# CGSmiles Tutorial: Building Coarse-Grained Polymer Structures

This notebook demonstrates how MolPy's `parse_cgsmiles` API turns CGSmiles notation into structured `CGSmilesIR` objects. Each example builds on the original intent—showcasing linear, branched, and annotated chains—while clarifying how the parser's source code behaves:

- `CGSmilesParserImpl` (see `molpy/parser/smiles/cgsmiles_parser.py`) walks the grammar and emits `CGSmilesNodeIR`/`CGSmilesBondIR` with stable IDs so later builders can track topology deterministically.
- `CGSmilesIR.base_graph` keeps the chain as an adjacency list, and fragments/annotations share the same data model that `PolymerBuilder` consumes when assembling Atomistic structures.

Use this tutorial whenever you need a concise reference for how MolPy interprets CGSmiles strings before feeding them into higher-level builders or typifiers.

## Import Libraries

The parser entry point lives in `molpy.parser.smiles`. Importing `molpy` itself ensures support data (force fields, builders) is registered so the parsed IR can be routed directly into the rest of the toolkit.

In [1]:
from molpy.parser.smiles import parse_cgsmiles
import molpy as mp

### Inspecting CGSmiles graphs

`CGSmilesGraphIR` exposes nodes, bonds, and annotations exactly as generated by `CGSmilesTransformer`. The helper below mirrors the internal schema (IDs, labels, annotations) so each example can focus on the structural idea rather than reimplementing traversal logic.

In [None]:
from pprint import pprint

def describe_graph(cg_ir):
    graph = cg_ir.base_graph
    return {
        "nodes": [
            {"id": node.id, "label": node.label, "annotations": dict(node.annotations)}
            for node in graph.nodes
        ],
        "bonds": [
            {"nodes": (bond.node_i.label, bond.node_j.label), "order": bond.order}
            for bond in graph.bonds
        ],
    }


## Example 1: Linear Chain

Linear sequences are the canonical starting point for CGSmiles.

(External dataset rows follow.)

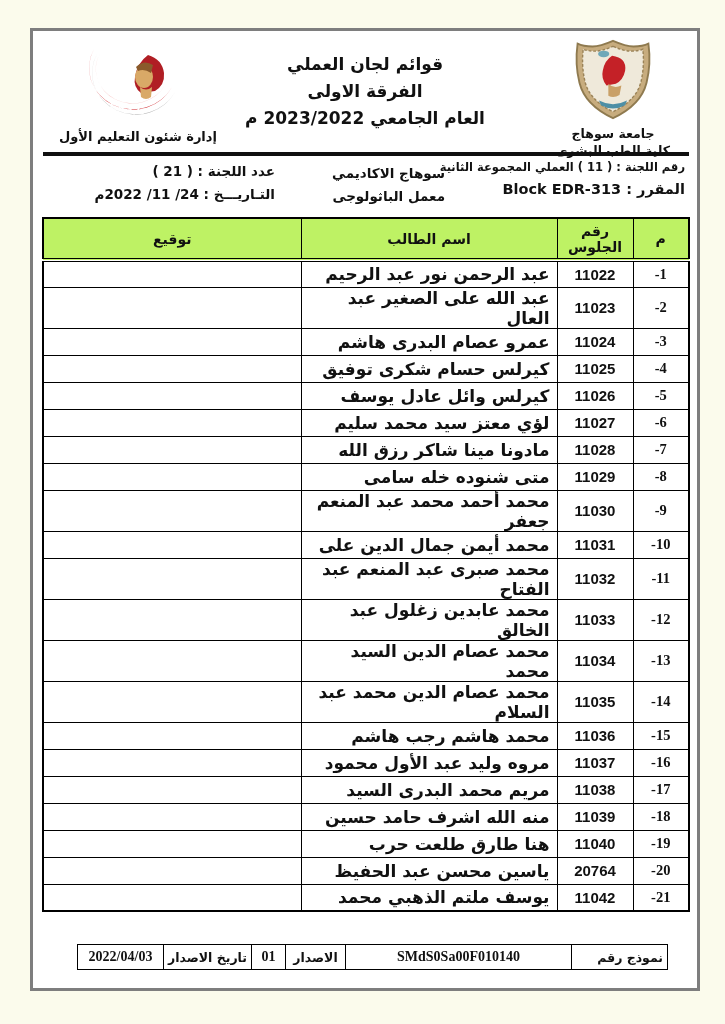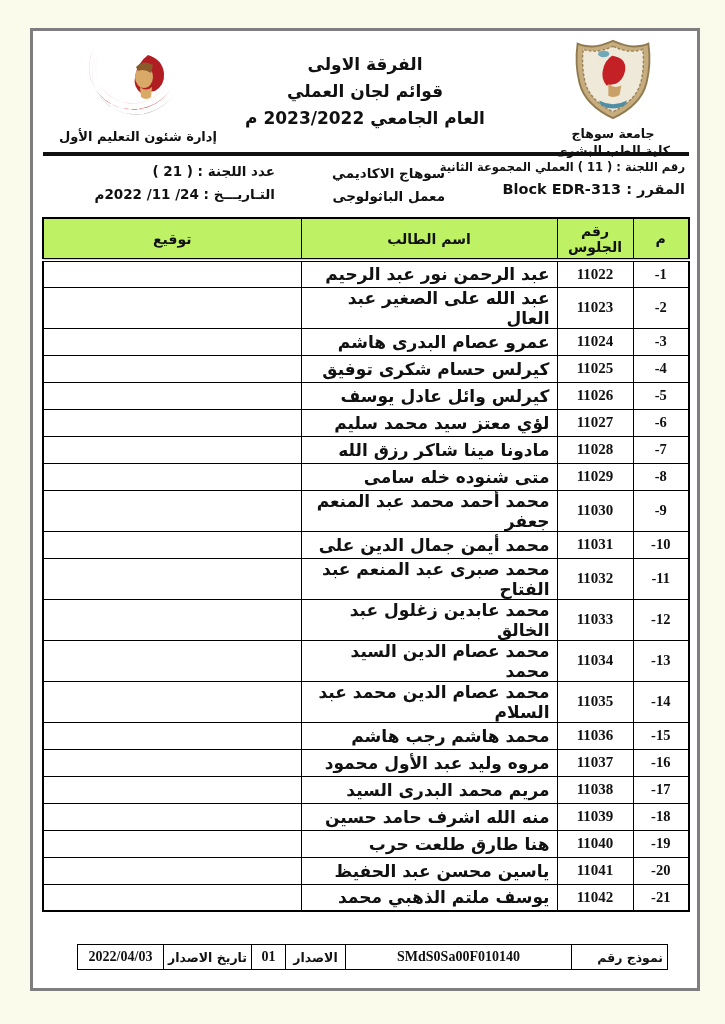--- a/index.html
+++ b/index.html
@@ -38,21 +38,21 @@
   .main-table-wrap { position:absolute; left:9px; top:186px; width:648px; }
   table.main { border-collapse:collapse; width:100%; direction:rtl; table-layout:fixed; }
   table.main th, table.main td { border:1px solid #000; }
   table.main { border:2.5px solid #000; }
   table.main thead th {
     background:#bef264; height:42px; font-size:14px; 
     font-family:"DejaVu Sans",sans-serif; border-bottom:4px double #000;
   }
   table.main tbody td { height:27px; }
   td.c-serial { text-align:center; font-size:14.5px; font-family:"Liberation Serif",serif; }
-  td.c-seat   { text-align:center; font-size:15px;  font-family:Liberation Serif, serif;margin-left:12px; }
+  td.c-seat   { text-align:center; font-size:15px;  font-family:Liberation Sans, sans-serif;margin-left:12px; }
   td.c-name   { text-align:right; padding-right:7px; font-size:17px; font-family:"DejaVu Sans",sans-serif; direction:rtl; }
   td.c-sign   { background:#fff; }
   .ltr { direction:ltr; unicode-bidi:bidi-override; display:inline-block; }
   
   .footer-wrap { position:absolute; left:44px; top:913px; }
   table.footer { border-collapse:collapse; direction:rtl; table-layout:fixed; }
   table.footer td { border:1px solid #000000; height:25px; font-size:12.5px; text-align:center;
     font-family:"DejaVu Sans",sans-serif; padding:0 4px; white-space:nowrap; }
   table.footer td.serif { font-family:"Liberation Serif",serif; font-size:14px; }
   table.footer td.lbl-right { text-align:right; }
@@ -76,22 +76,22 @@
       <path d="M72 30 q8 -8 17 -2 l-2 8 q-7 -5 -13 -2 Z" fill="#8a5a2b"></path>
       <path d="M76 50 q6 5 12 0 l-1 10 q-5 4 -10 0 Z" fill="#D9A967"></path>
 
       <text x="62" y="12" font-size="9" fill="#fff" text-anchor="middle" font-family="DejaVu Sans" transform="rotate(-14 62 12)" font-weight="bold">جامعة سوهاج</text>
       <text x="58" y="74" font-size="9" fill="#fff" text-anchor="middle" font-family="DejaVu Sans" transform="rotate(10 58 74)" font-weight="bold">كلية الطب</text>
     </svg>
     <div class="left-logo-caption">إدارة شئون التعليم الأول</div>
   </div>
 
   <div class="title-block">
+    <div>قوائم لجان العملي</div>
     <div>الفرقة الاولى</div>
-    <div>قوائم لجان العملي</div>
     <div>العام الجامعي 2023/2022 م</div>
   </div>
 
   <div class="right-logo">
     <svg viewBox="0 0 90 88">
 
       <path d="M45 2 q14 6 22 6 q10 0 16 -3 q3 22 -2 42 q-6 24 -36 38 q-30 -14 -36 -38 q-5 -20 -2 -42 q6 3 16 3 q8 0 22 -6 Z" fill="#C7AC7E" stroke="#8F7A4F" stroke-width="2"></path>
       <path d="M45 8 q12 5 19 5 q8 0 13 -2 q2 18 -2 35 q-5 20 -30 32 q-25 -12 -30 -32 q-4 -17 -2 -35 q5 2 13 2 q7 0 19 -5 Z" fill="#EFE9DA" stroke="#9a8257" stroke-width="1.5" stroke-dasharray="3 2"></path>
 
       <path d="M44 18 q16 2 14 16 q-2 10 -10 14 l-10 2 q-6 -8 -4 -16 q2 -11 10 -16 Z" fill="#C42127"></path>
@@ -248,21 +248,21 @@
             <td class="c-sign"></td>
           </tr>
           <tr>
             <td class="c-serial"><span class="ltr">-19</span></td>
             <td class="c-seat">11040</td>
             <td class="c-name">هنا طارق طلعت حرب</td>
             <td class="c-sign"></td>
           </tr>
           <tr>
             <td class="c-serial"><span class="ltr">-20</span></td>
-            <td class="c-seat">11041</td>
+            <td class="c-seat">20764</td>
             <td class="c-name">ياسين محسن عبد الحفيظ</td>
             <td class="c-sign"></td>
           </tr>
           <tr>
             <td class="c-serial"><span class="ltr">-21</span></td>
             <td class="c-seat">11042</td>
             <td class="c-name">يوسف ملتم الذهبي محمد</td>
             <td class="c-sign"></td>
           </tr>
         </tbody>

The parser allocates one `CGSmilesNodeIR` per bracketed label and wires them in order; those node IDs propagate into `PolymerBuilder` so downstream connectors know which monomer copy each bond belonged to. Use this form when you want full manual control over the monomer order.

In [2]:
# Parse a simple linear chain
cgsmiles = "{[#PEO][#PMA][#PEO]}"
linear_ir = parse_cgsmiles(cgsmiles)

print(cgsmiles)
pprint(describe_graph(linear_ir))

Linear Chain: {[#PEO][#PMA][#PEO]}
Nodes: 3
Labels: ['PEO', 'PMA', 'PEO']
Bonds: 2
  Bond 0: 0(PEO) -> 1(PMA) (order=1)
  Bond 1: 1(PMA) -> 2(PEO) (order=1)


## Example 2: Using Repeat Operators

Repeat operators (`|N`) expand into N copies of the immediately preceding node. In the source, `CGSmilesTransformer.branched_atom` stores this multiplier and emits duplicated `CGSmilesNodeIR` objects so the IR remains explicit—`PolymerBuilder` never needs to interpret repeat metadata. Use repeats when you want compact strings yet still need every monomer spelled out for later topology edits.

In [3]:
# Repeat operator example
cgsmiles = "{[#PMA]|10}"
repeat_ir = parse_cgsmiles(cgsmiles)

print({"cgsmiles": cgsmiles, "dp": len(repeat_ir.base_graph.nodes)})
pprint(describe_graph(repeat_ir))

Repeated Chain: {[#PMA]|10}
Nodes: 10
Bonds: 9

Block Copolymer: {[#PEO]|5=[#PMA]|5}
Nodes: 10
Labels: ['PEO', 'PEO', 'PEO', 'PEO', 'PEO', 'PMA', 'PMA', 'PMA', 'PMA', 'PMA']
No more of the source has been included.